Looking ahead, YBB aims to continue expanding into additional correctional facilities to bring its transformative mission to more incarcerated people. The organization is also working on a “beyond bars” component, which is focused on sharing and providing necessary resources for formerly incarcerated individuals who are trying to rebuild their lives after being released.

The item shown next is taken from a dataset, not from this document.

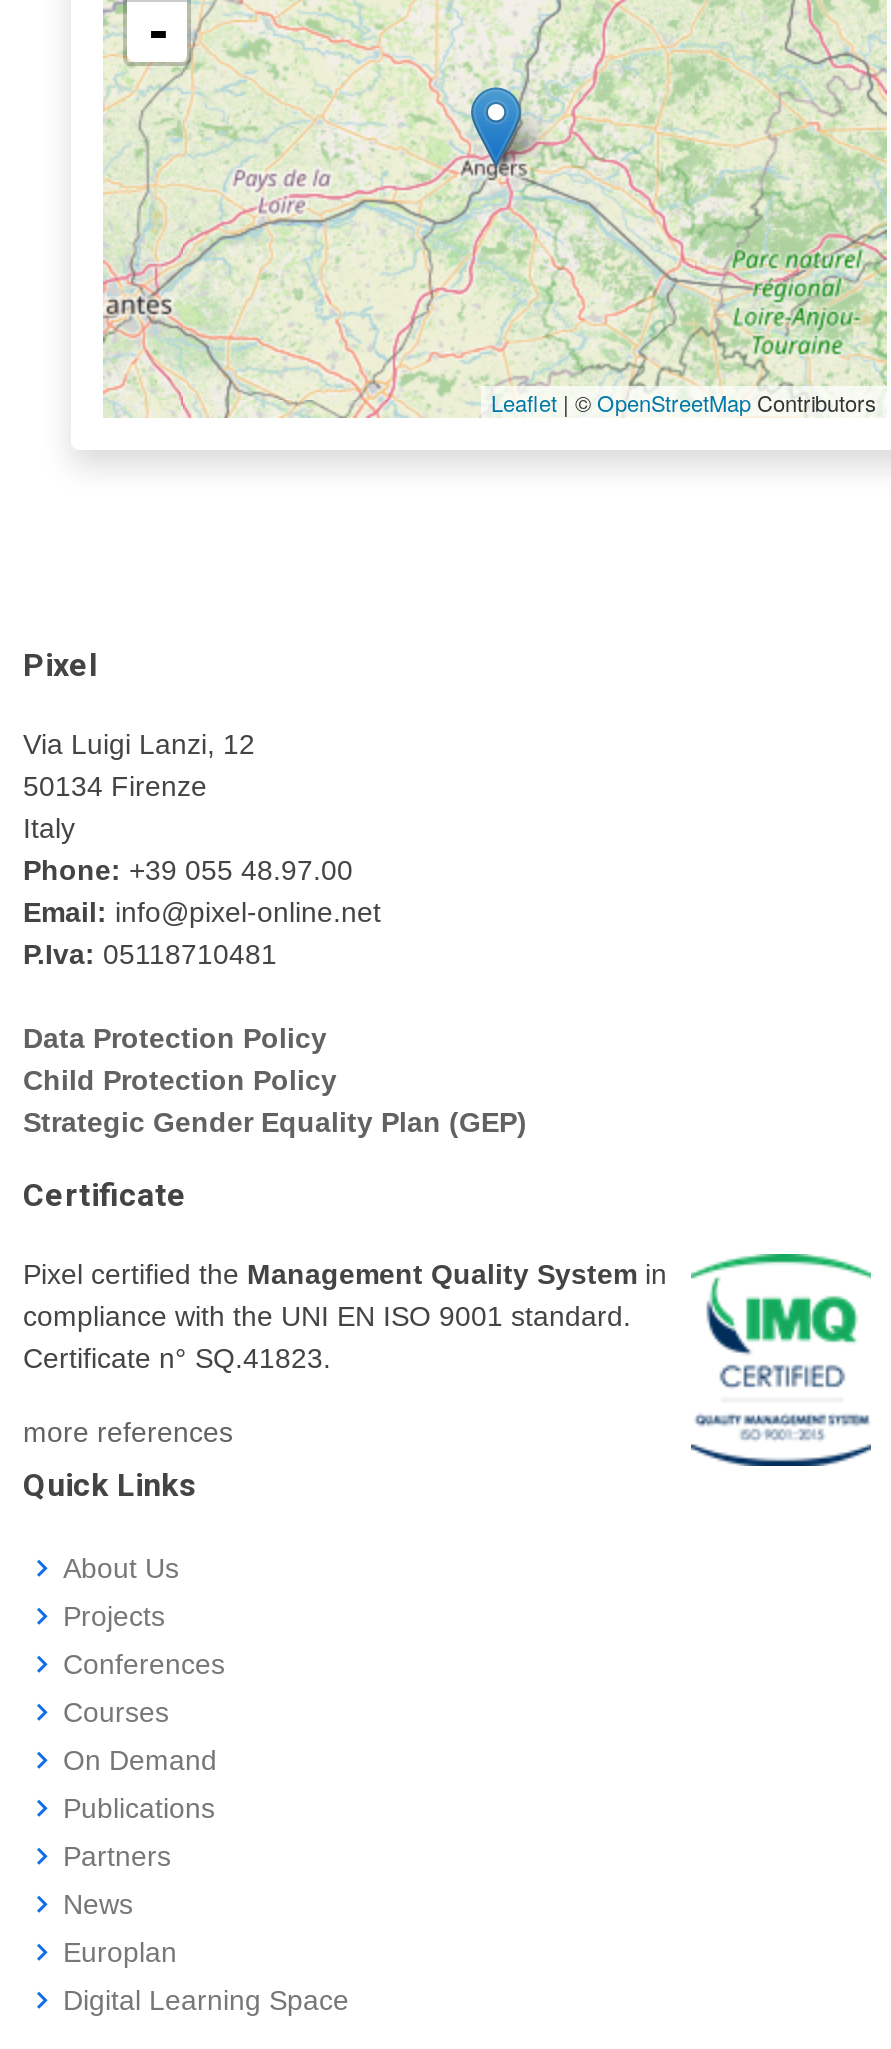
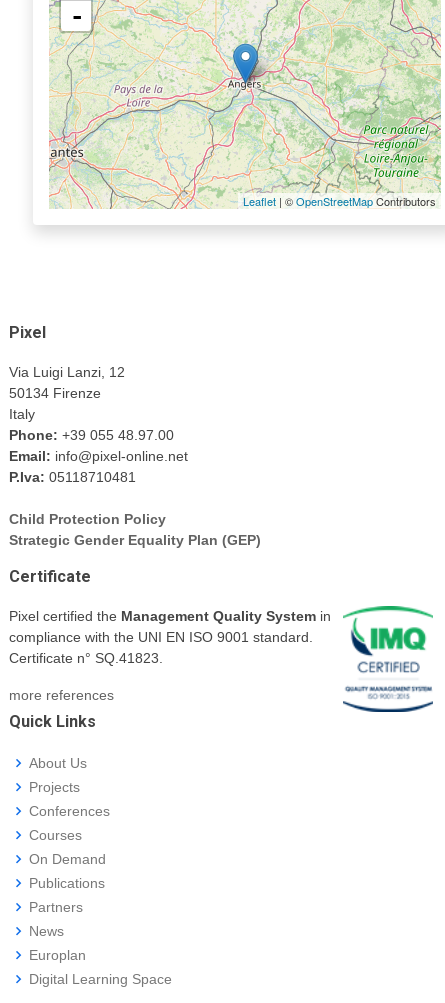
- Data Protection Policy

“Our plan is to launch monthly classes for folks who are recently released and need somewhere to practice,” Oglesby continues. “That would include not only folks when they’re released … We want our donors [and] community members to come. We want it to be a really integrative space because I think, historically, nonprofits tend to keep those things very separate. Nah, we want to say: ‘Everybody come get this love, come get this healing.’ We want to create space for everybody to be able to just share and be in community, as a community would.”

For Oglesby, who is also an artist, an organizer and a certified yoga teacher, YBB is life’s work.

“This job, for me, intersects all the things that I’m really passionate about: social justice, healing, wellness, abolition,” she says. “We tend to look towards the justice system for justice, and what we get is injustice most of the time, especially for Black and Brown folks. This system systematically reduces people to a label, a crime, the worst point in their life, rather than zooming out and seeing them as holistic beings who are capable of transformation. I think YBB’s work is sharing that we believe you are capable of redemption, of transformation. And we want to see your humanity and honor it. That’s justice.”